Web page edit records
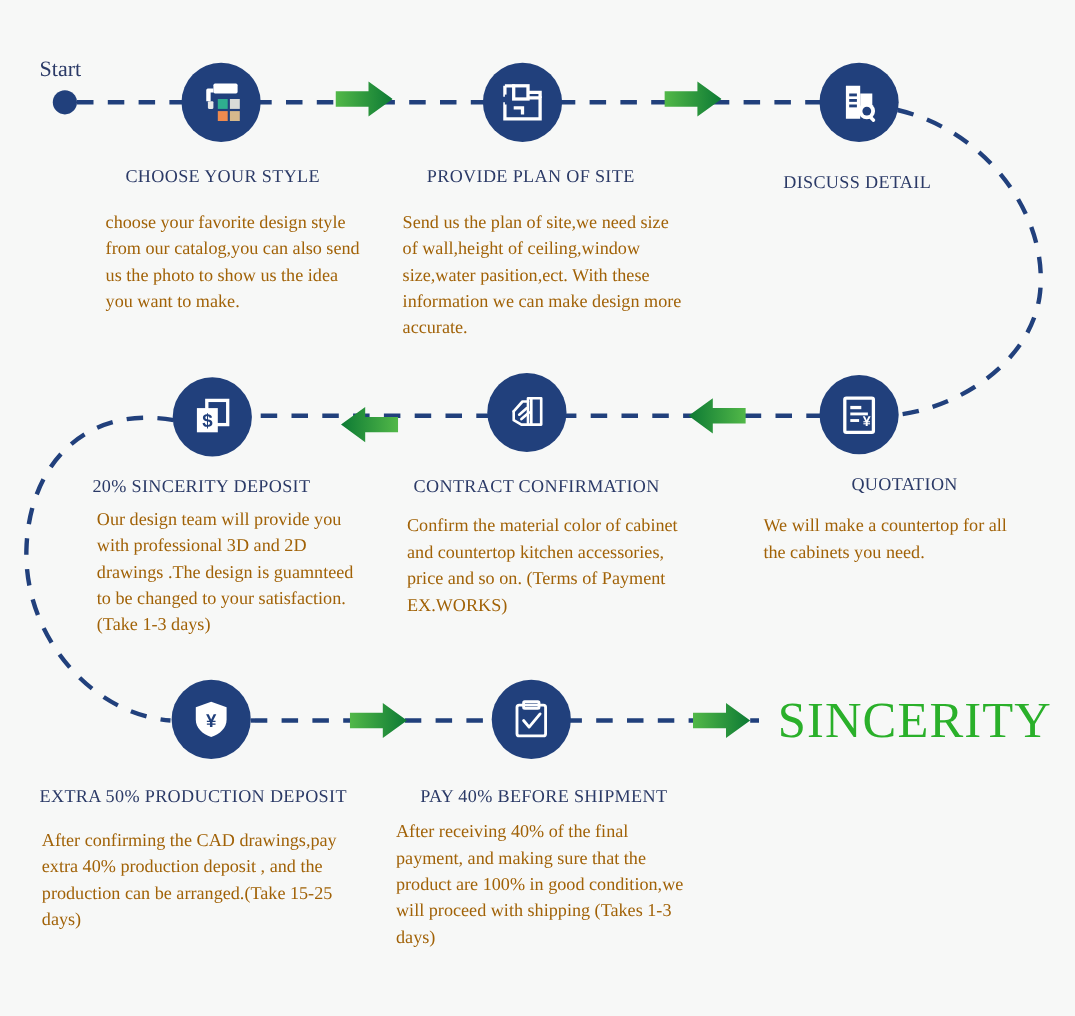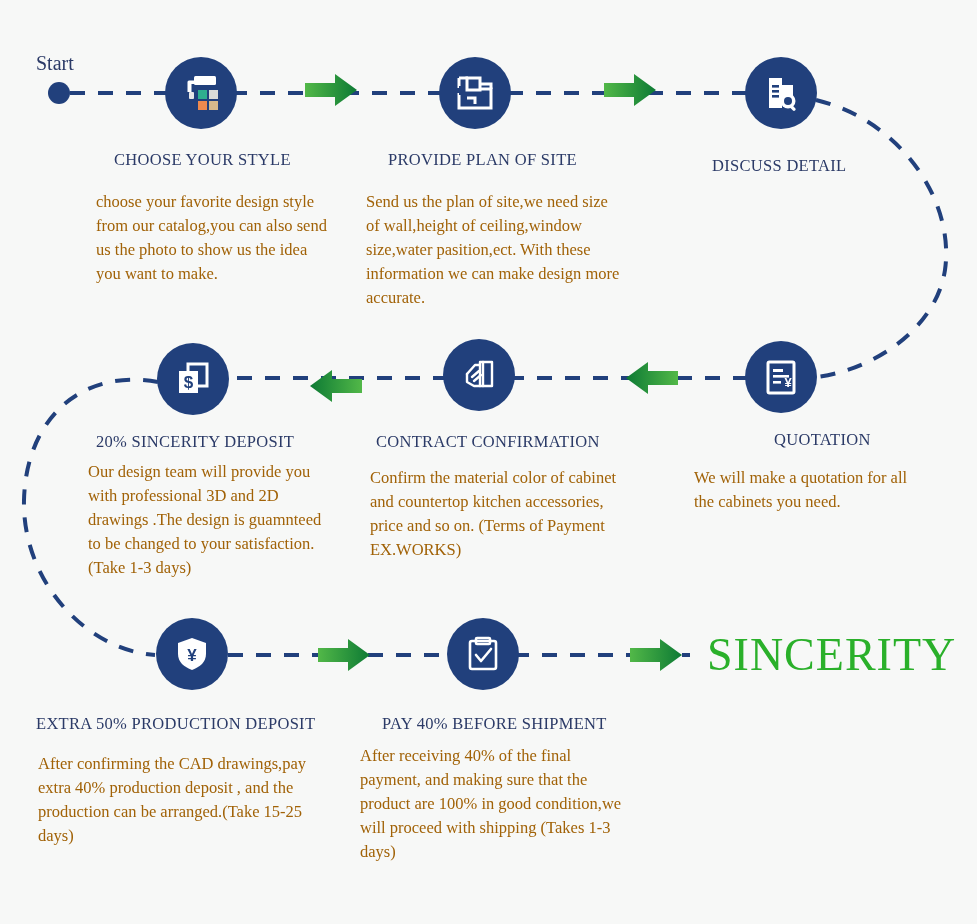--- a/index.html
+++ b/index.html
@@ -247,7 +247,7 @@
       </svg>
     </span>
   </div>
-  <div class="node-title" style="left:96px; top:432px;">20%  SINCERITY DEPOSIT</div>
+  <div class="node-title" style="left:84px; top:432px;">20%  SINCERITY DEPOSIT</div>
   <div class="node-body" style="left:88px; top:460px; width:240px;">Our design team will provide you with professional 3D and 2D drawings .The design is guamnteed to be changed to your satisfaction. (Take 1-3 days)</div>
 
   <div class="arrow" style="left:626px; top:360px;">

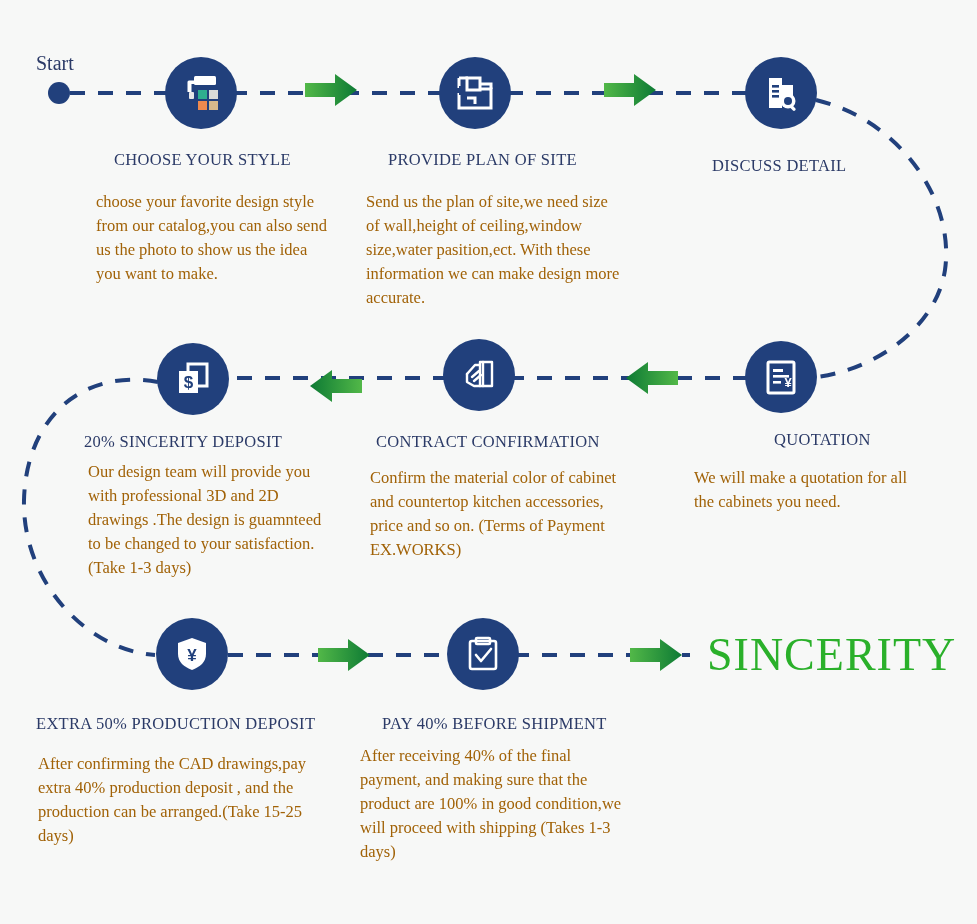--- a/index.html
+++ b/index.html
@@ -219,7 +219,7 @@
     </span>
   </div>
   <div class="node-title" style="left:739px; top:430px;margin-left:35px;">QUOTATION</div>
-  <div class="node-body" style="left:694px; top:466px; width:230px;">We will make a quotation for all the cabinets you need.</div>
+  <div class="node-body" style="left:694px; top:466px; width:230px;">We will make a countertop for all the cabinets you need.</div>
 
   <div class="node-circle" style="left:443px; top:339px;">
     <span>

* TASK DESCRIPTION
Copy every line above word for word and exclude the pictures.

* SOLUTION TO THE EXERCISE
--- a/index.html
+++ b/index.html
@@ -247,7 +247,7 @@
       </svg>
     </span>
   </div>
-  <div class="node-title" style="left:96px; top:432px;">20%  SINCERITY DEPOSIT</div>
+  <div class="node-title" style="left:84px; top:432px;">20%  SINCERITY DEPOSIT</div>
   <div class="node-body" style="left:88px; top:460px; width:240px;">Our design team will provide you with professional 3D and 2D drawings .The design is guamnteed to be changed to your satisfaction. (Take 1-3 days)</div>
 
   <div class="arrow" style="left:626px; top:360px;">

--- a/index.html
+++ b/index.html
@@ -219,7 +219,7 @@
     </span>
   </div>
   <div class="node-title" style="left:739px; top:430px;margin-left:35px;">QUOTATION</div>
-  <div class="node-body" style="left:694px; top:466px; width:230px;">We will make a quotation for all the cabinets you need.</div>
+  <div class="node-body" style="left:694px; top:466px; width:230px;">We will make a countertop for all the cabinets you need.</div>
 
   <div class="node-circle" style="left:443px; top:339px;">
     <span>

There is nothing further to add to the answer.